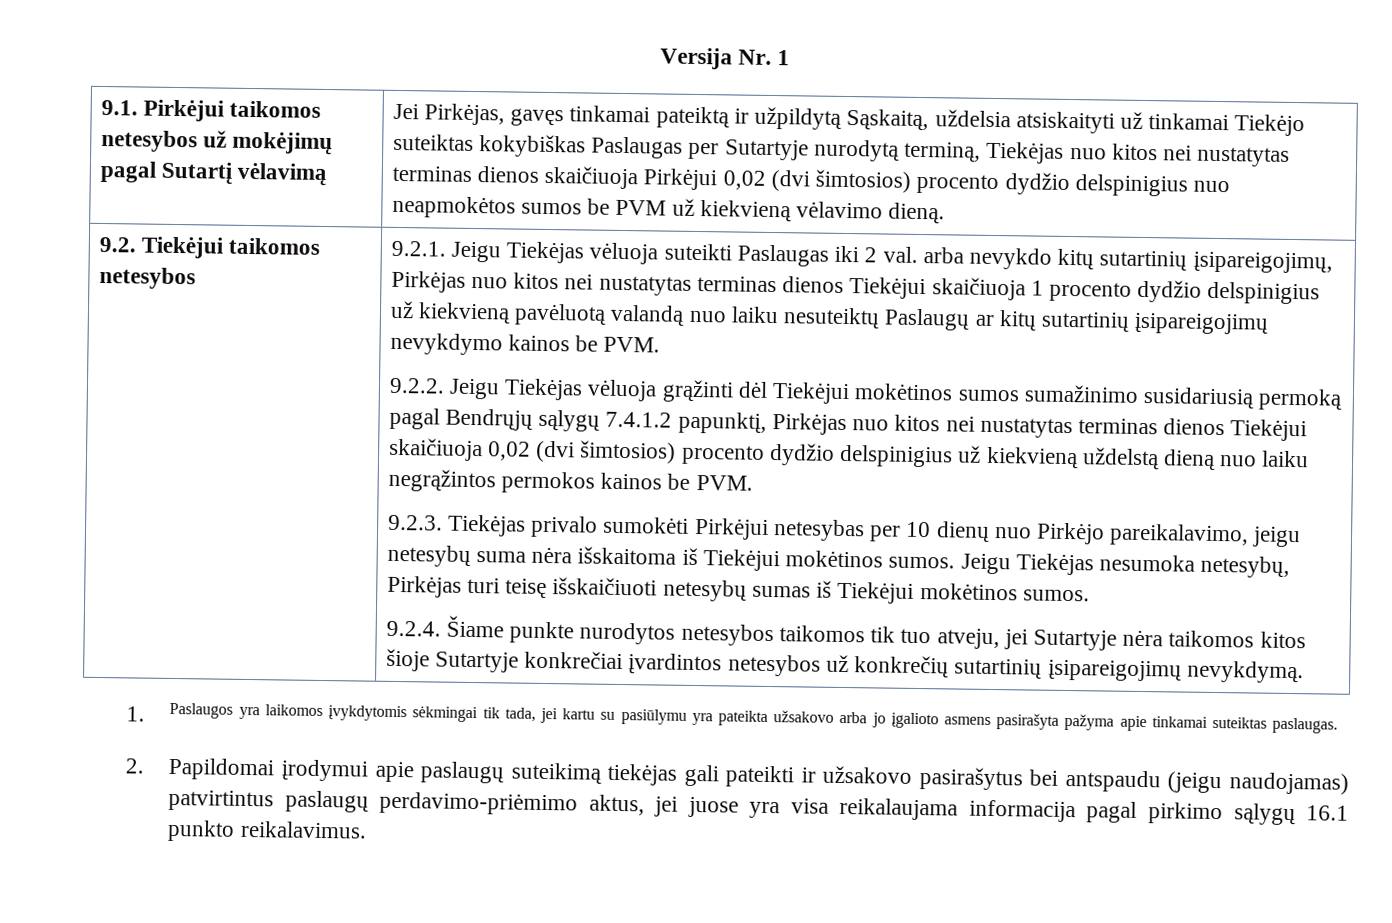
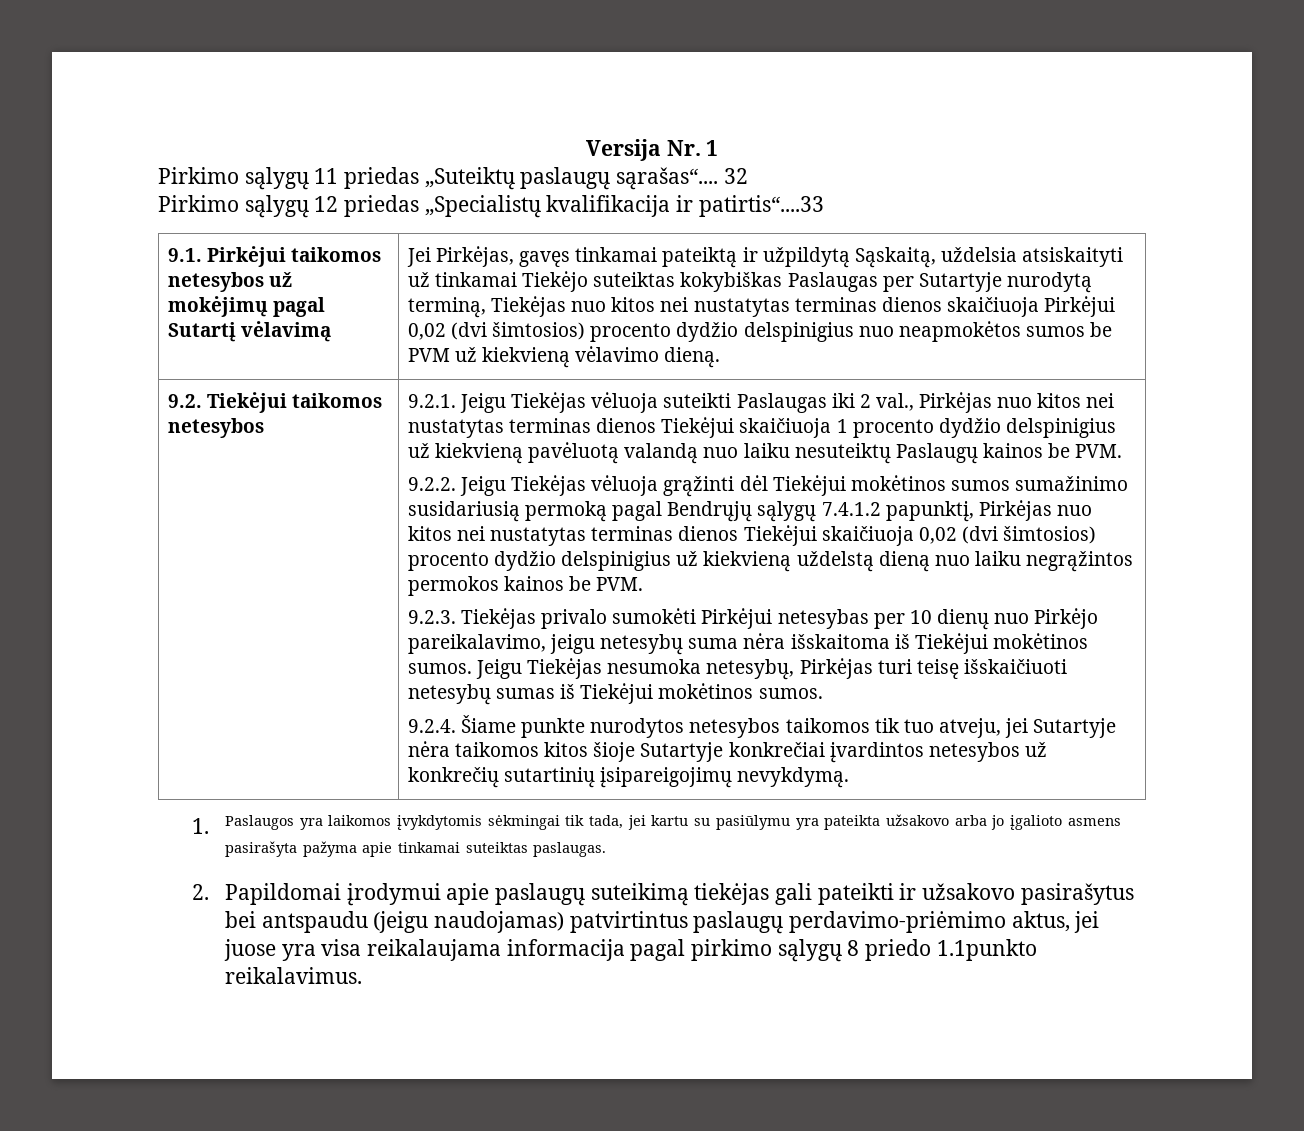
+ Pirkimo sąlygų 11 priedas „Suteiktų paslaugų sąrašas“.... 32
+ Pirkimo sąlygų 12 priedas „Specialistų kvalifikacija ir patirtis“....33
- 9.2.1. Jeigu Tiekėjas vėluoja suteikti Paslaugas iki 2 val. arba nevykdo kitų sutartinių įsipareigojimų, Pirkėjas nuo kitos nei nustatytas terminas dienos Tiekėjui skaičiuoja 1 procento dydžio delspinigius už kiekvieną pavėluotą valandą nuo laiku nesuteiktų Paslaugų ar kitų sutartinių įsipareigojimų nevykdymo kainos be PVM.
+ 9.2.1. Jeigu Tiekėjas vėluoja suteikti Paslaugas iki 2 val., Pirkėjas nuo kitos nei nustatytas terminas dienos Tiekėjui skaičiuoja 1 procento dydžio delspinigius už kiekvieną pavėluotą valandą nuo laiku nesuteiktų Paslaugų kainos be PVM.
- 2. Papildomai įrodymui apie paslaugų suteikimą tiekėjas gali pateikti ir užsakovo pasirašytus bei antspaudu (jeigu naudojamas) patvirtintus paslaugų perdavimo-priėmimo aktus, jei juose yra visa reikalaujama informacija pagal pirkimo sąlygų 16.1 punkto reikalavimus.
+ 2. Papildomai įrodymui apie paslaugų suteikimą tiekėjas gali pateikti ir užsakovo pasirašytus bei antspaudu (jeigu naudojamas) patvirtintus paslaugų perdavimo-priėmimo aktus, jei juose yra visa reikalaujama informacija pagal pirkimo sąlygų 8 priedo 1.1punkto reikalavimus.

## To do
Note how many lines of the listing above contain the string "laiku", and give that number with nothing added.

## Answer to the problem
2